First pass review. I didn't review the tests yet and I need to do a deeper round on the core logic, but these are my initial thoughts.

x-pack/plugin/esql/src/main/java/org/elasticsearch/xpack/esql/action/EsqlExecutionInfo.java

x-pack/plugin/esql/src/main/java/org/elasticsearch/xpack/esql/session/EsqlCCSUtils.java

x-pack/plugin/esql/src/main/java/org/elasticsearch/xpack/esql/session/EsqlSession.java

… missing indices So we have to drop FILTERED status for now

smalyshev · 2025-04-21T17:59:52Z

x-pack/plugin/esql/src/main/java/org/elasticsearch/xpack/esql/action/ColumnInfoImpl.java

        return originalTypes;
    }
+
+    public String toString() {


Not required for the fix strictly speaking, but it improves observability of columns and makes it much easier to inspect them when debugging.

elasticsearchmachine · 2025-04-21T18:02:52Z

Pinging @elastic/es-analytical-engine (Team:Analytics)

elasticsearchmachine · 2025-04-21T18:02:52Z

Pinging @elastic/es-search-foundations (Team:Search Foundations)

astefan · 2025-04-22T10:11:36Z

...qa/server/src/main/java/org/elasticsearch/xpack/esql/qa/rest/EsqlRestValidationTestCase.java


    private String getInexistentIndexErrorMessage() {
-        return "\"reason\" : \"Found 1 problem\\nline 1:1: Unknown index ";
+        return "Unknown index ";


Is there any valid reason for this change?

Fyi, the line:column information there is relevant for the accuracy of the parsing error messaging system.
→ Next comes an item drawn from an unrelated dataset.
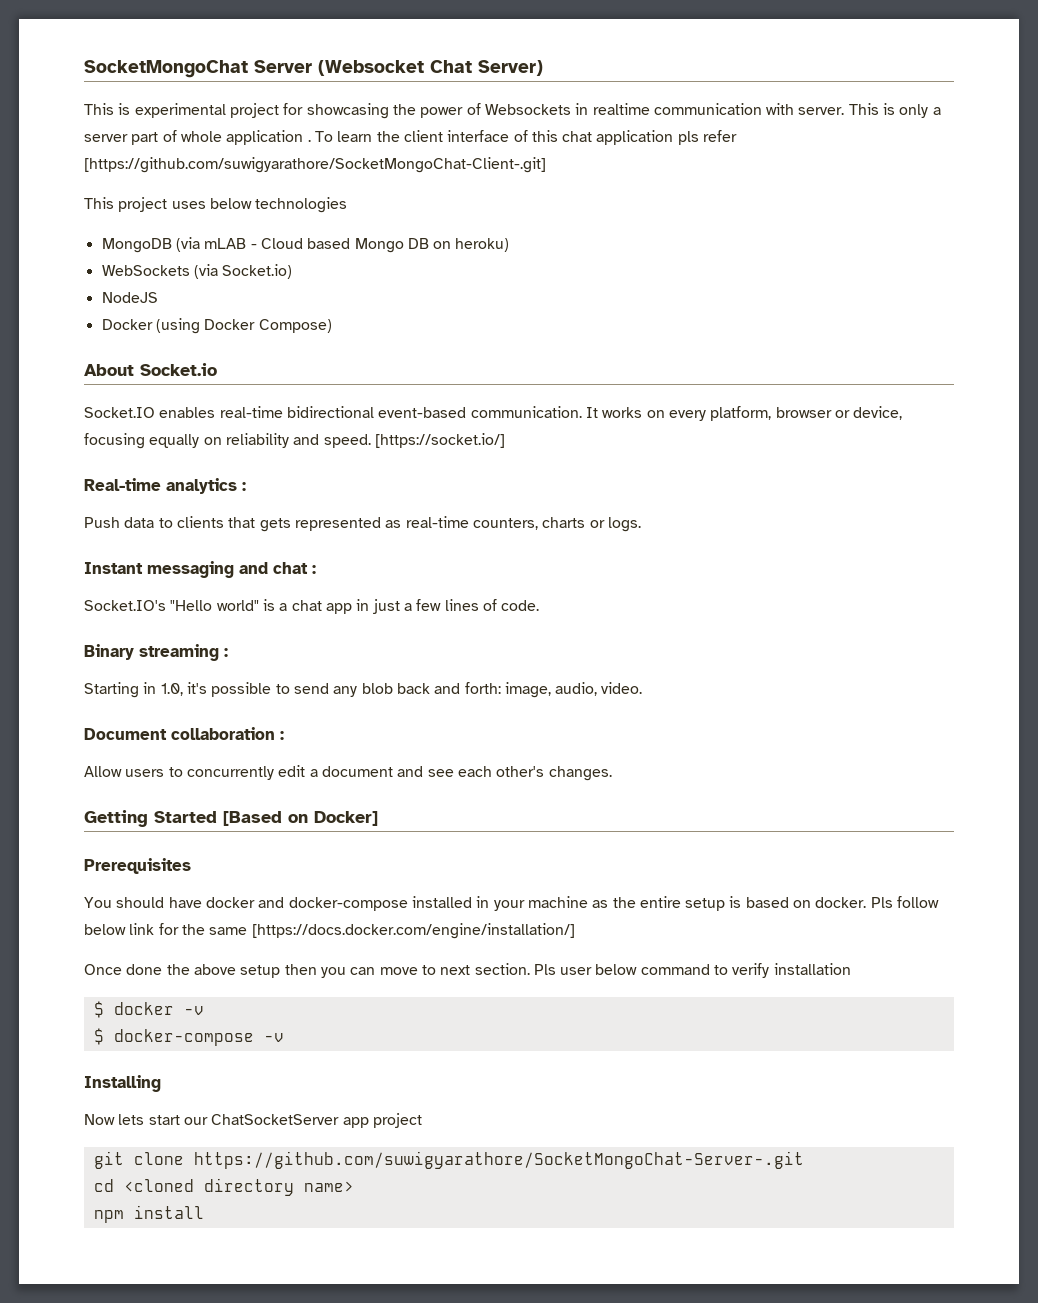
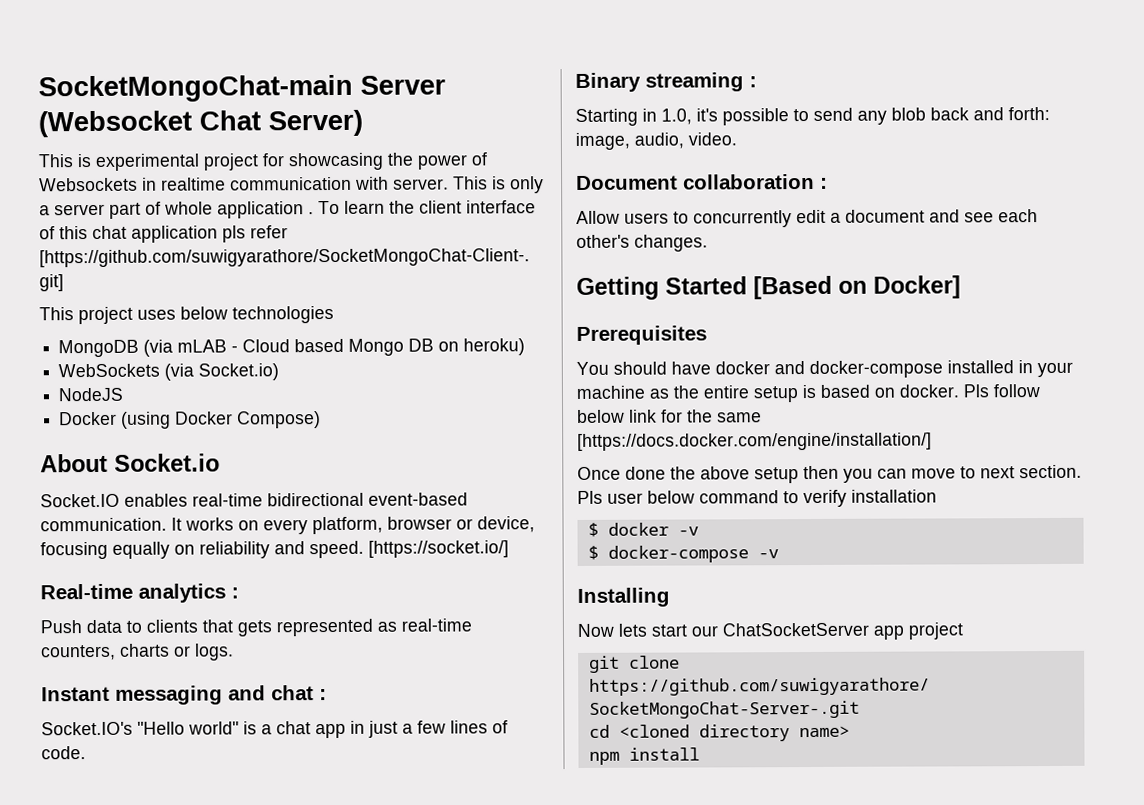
[84,60,248,78] SocketMongoChat -> [38,74,353,103] SocketMongoChat-main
Those two numbers are linked to the Node itself (which comes from the ANTLR parser) and is used by the Verifier to build a consistent error message, no matter the error message itself and which Node it comes from.

I think this test is too strict as it doesn't allow changing any details of how the errors are reported, and that led to some failures, but this may be older versions of the patch and I'll re-check why exactly it is needed. In general, I think our tests relying on specific error messages makes some things hard to refactor or fix (i.e. we have some parts of code produce "unknown index" and some "no such index" and we have a lot of tests that rely on that, and that means we essentially are testing implementation details instead of functionality, down to exact wording of the error message). In this particular case, beyond checking that there's an unknown index, it also checks that this is the only problem and that it is reported in a very specific way - which means if we changed how exactly unknown indices are handled in a particular case (e.g., say, moved the check from runtime to planning time, as we may have to do), this test would likely break. It may not be necessary now for this patch - going to check that - but I think this is something we may want to consider.

astefan · 2025-04-22T11:13:29Z

...rnalClusterTest/java/org/elasticsearch/xpack/esql/action/CrossClusterQueryWithFiltersIT.java

+        assertThat(clusterMetatata.getFailedShards(), equalTo(0));
+    }
+
+    protected void assertClusterMetadataNoShards(EsqlExecutionInfo.Cluster clusterMetatata, int shards, long took, String indexExpression) {


This method can be simplified by calling the one above assertClusterMetadataSuccess and passing 0 as the shards parameter. Also, this method doesn't even use the int shards parameter and can be completely removed from the method signature.

Sure, I can clean up those. I left them somewhat verbose to make the debugging easier but now I can condense them. I do want to keep the different methods because that makes it easier to see which case is happening from looking at the test code, but I certainly can make it less copy-pasty.

...rnalClusterTest/java/org/elasticsearch/xpack/esql/action/CrossClusterQueryWithFiltersIT.java

astefan · 2025-04-22T11:20:11Z

...rnalClusterTest/java/org/elasticsearch/xpack/esql/action/CrossClusterQueryWithFiltersIT.java

+    }
+
+    protected EsqlQueryResponse runQuery(String query, Boolean ccsMetadataInResponse, QueryBuilder filter) {
+        EsqlQueryRequest request = EsqlQueryRequest.syncEsqlQueryRequest();


Can this, also, be execute with async search as well?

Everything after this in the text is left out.